Mutant Supermouse is Key to Curing Alcohol Abuse and Addiction
Scientists are still puzzling out the molecular mechanisms involved in intoxication and withdrawal. Because we don’t fully understand these processes, current therapies to treat alcohol-related disorders remain wholly ineffective. Our team at The University of Texas at Austin may have discovered a way to prevent intoxication and withdrawal in humans. We’re raising funds to develop a mutant mouse that will help unlock these molecular processes, the necessary key in development of effective addiction treatments.
Alcohol abuse is a serious problem
Drinking alcohol responsibly can be fun at social events. For a large number of people, however, alcohol alters the way that their brain works, which compels them to drink more and more. Individuals may initially consume excessive alcohol to relieve anxiety from the stresses of work and home life, or to overcome social inhibition in order to meet new people. But if left unchecked, the habit of drinking alcohol in excess leads to uncontrolled, intentional patterns of binge drinking or chronic drinking.
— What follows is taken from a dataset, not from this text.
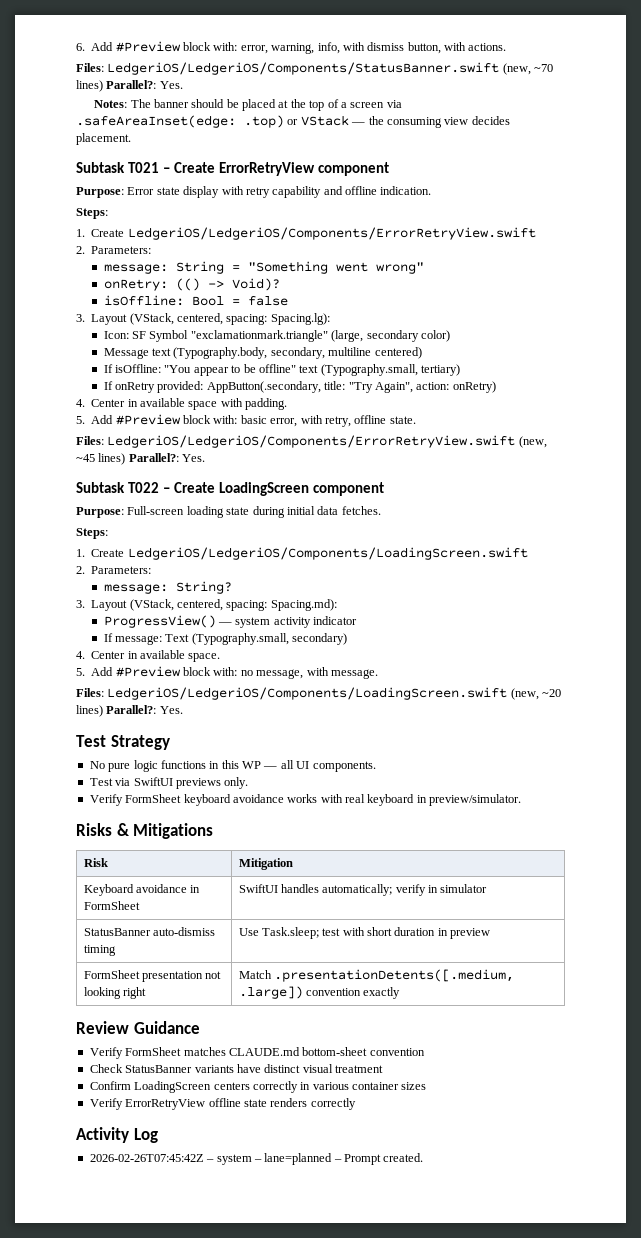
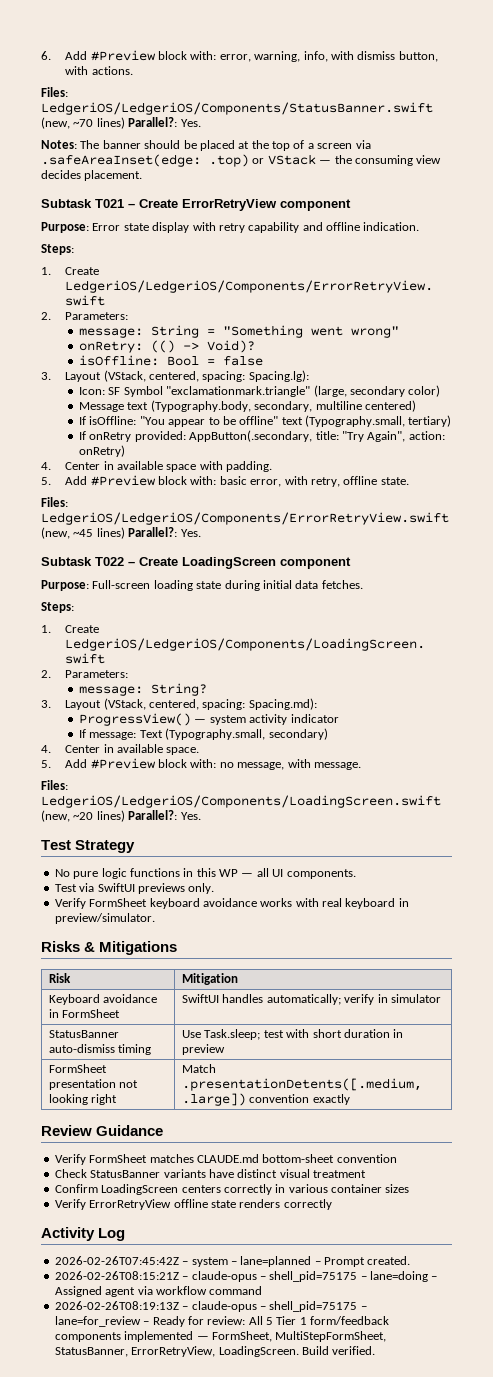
+ 2026-02-26T08:15:21Z – claude-opus – shell_pid=75175 – lane=doing – Assigned agent via workflow command
+ 2026-02-26T08:19:13Z – claude-opus – shell_pid=75175 – lane=for_review – Ready for review: All 5 Tier 1 form/feedback components implemented — FormSheet, MultiStepFormSheet, StatusBanner, ErrorRetryView, LoadingScreen. Build verified.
Individuals suffering from alcohol abuse inflict harm on themselves, their families and society through consequential medical, professional and emotional costs. Even if you are not directly affected by alcohol abuse, the indirect costs are severe. Over 1 in 10 children witness abusive patterns of drinking from adults in their home, and approximately 1 in 4 hospital beds go to patients recovering from alcohol toxicity and withdrawal. Every two minutes, someone in the U.S. is injured, if not killed, by a drunk driver. National financial costs alone are estimated at over $220 billion per year. Sadly, these statistics increase each year in part due to ineffective medical treatments.
We need better treatments
People won’t take a pill to stop drinking when they feel well; they’ll be more receptive to treatment while experiencing alcohol withdrawal. Withdrawal symptoms can include severe anxiety, tremors and even seizures. Because patients want to avoid these symptoms, withdrawal is an ideal point to intervene in the cycle of alcohol abuse. Heavy drinkers who suddenly and significantly curtail consumption experience withdrawal because the sedative effects of alcohol are no longer suppressing normal excitatory brain activity, leading to a hyperactivity that results in anxiety and tremors. Unfortunately, current treatments mimic the effects of alcohol: medical practitioners treat patients with sedatives to relieve alcohol withdrawal symptoms. Clearly the challenge is to discover an innovative and more specific way to overcome alcohol withdrawal without sedating the patient.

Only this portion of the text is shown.